The grant comes after the Athens Area Watson Brown Foundation gave the farm a $6,900 preservation grant last year, which has allowed the family to hire an archivist to go through all the historical documents still in the family’s possession, a process that fits well with the ARC funding.
"What has been so wonderful is these grants have piggybacked on each other and we have through the years taken small baby steps in what we’ve done," Chaisson said. "It’s been a slow process but it’s been a thorough process."
Braselton’s ARC funding, on the other hand, will go toward the town’s sewer system expansion project.
"This is the grant we applied for to upgrade the lift station in the industrial park on Ga. 124," Town Manager Jennifer Dees said in an e-mail.

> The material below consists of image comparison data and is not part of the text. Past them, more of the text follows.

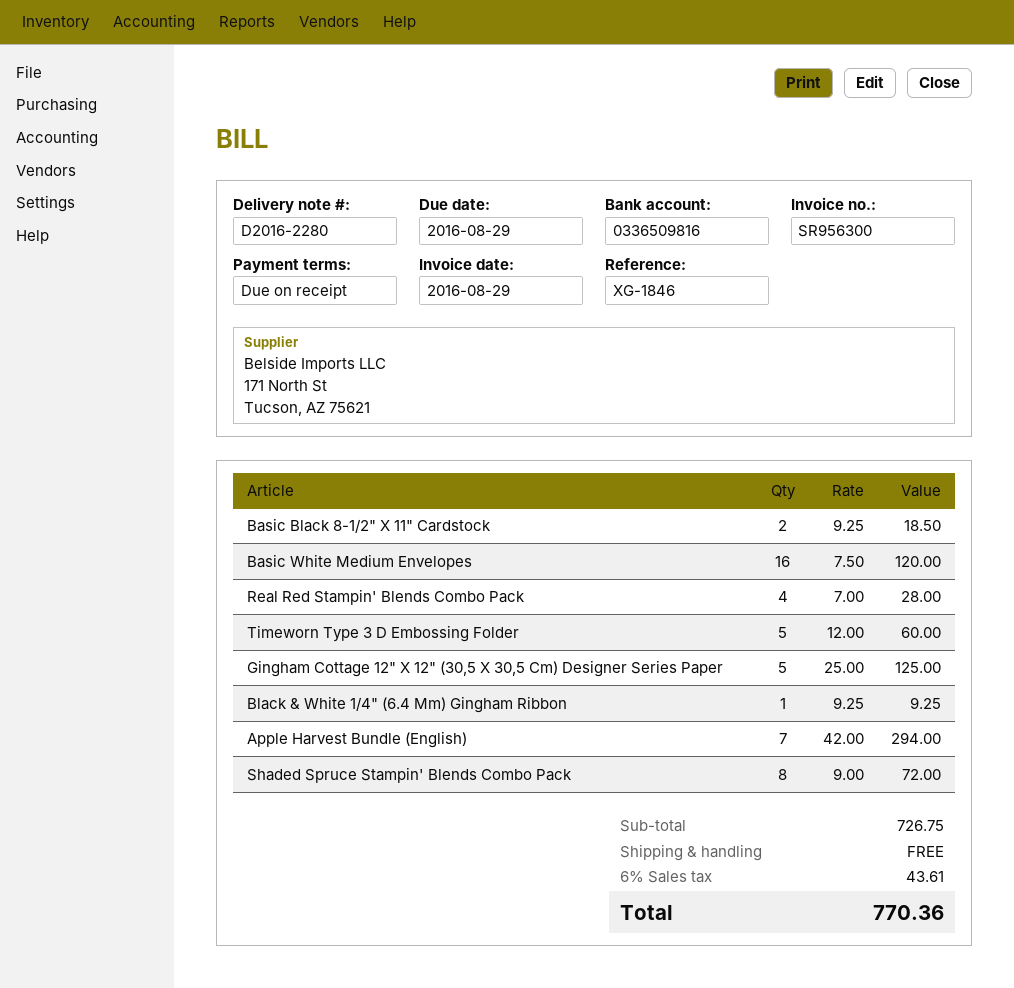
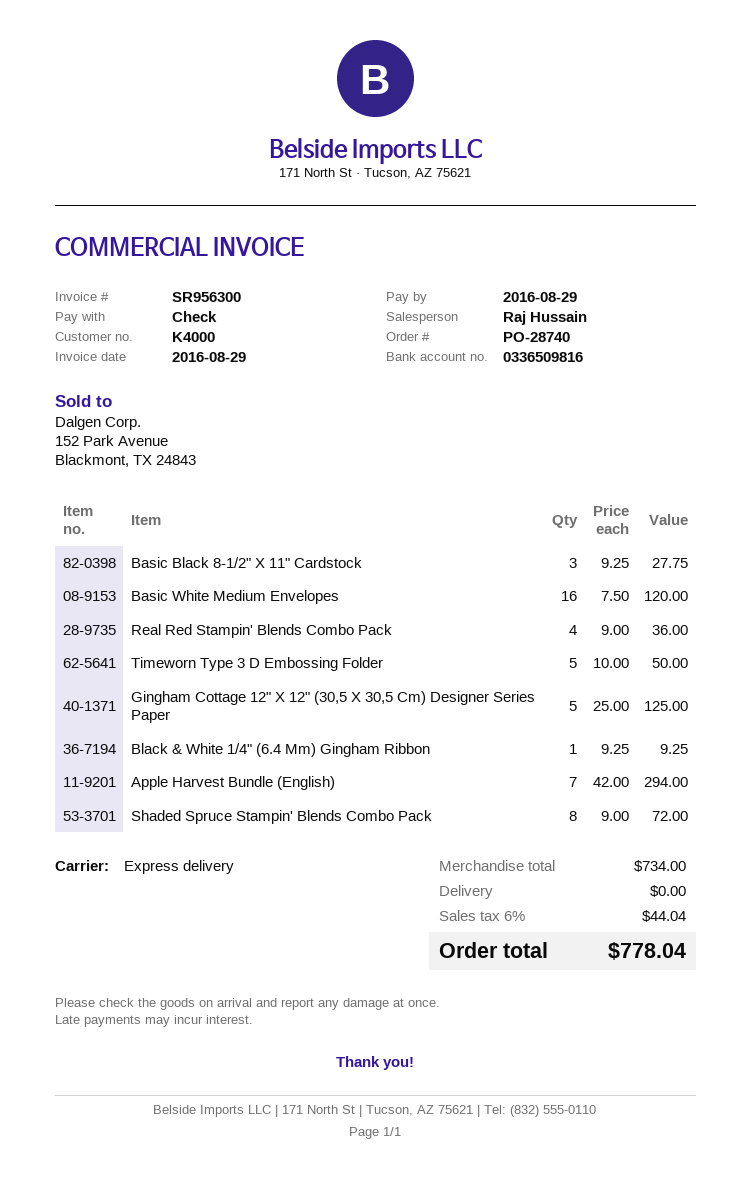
Basic Black 8-1/2" X 11" Cardstock: 2 x 9.25 = 18.50 -> 3 x 9.25 = 27.75
Real Red Stampin' Blends Combo Pack: 4 x 7.00 = 28.00 -> 4 x 9.00 = 36.00
Timeworn Type 3 D Embossing Folder: 5 x 12.00 = 60.00 -> 5 x 10.00 = 50.00
subtotal: 726.75 -> 734.00
tax: 6% = 43.61 -> 6% = 44.04
total: 770.36 -> 778.04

The town first received news of the grant in July, when the project also received two Georgia Fund loans totaling $1.2 million designated from the Georgia Environmental Facilities Authority to finance upgrading and replacing the two wastewater pump stations.
The wastewater infrastructure that serves the 275-acre Braselton Business Park will go be able to pump 300 gallons per minute once the project is complete compared to its current 100 GPM capacity.
The Appalachian Regional Commission, a partnership of the governors of the 13 Appalachian states and a presidential appointee representing the federal government, gives grants to municipalities in the Appalachian region who have met the community improvement requirements set by the commission.
The projects must plan to meet four goals to be considered, including increasing job opportunities and per capita income in the Appalachian region, strengthening the region’s capacity to compete in the global economy, developing and improving infrastructure to make the region economically competitive and building the Appalachian Development Highway System to reduce Appalachia’s isolation, the news release notes.
Recipients include communities from Bartow, Gordon, Habersham, Hall, Hart, Lumpkin, Jackson, Pickens and Polk counties.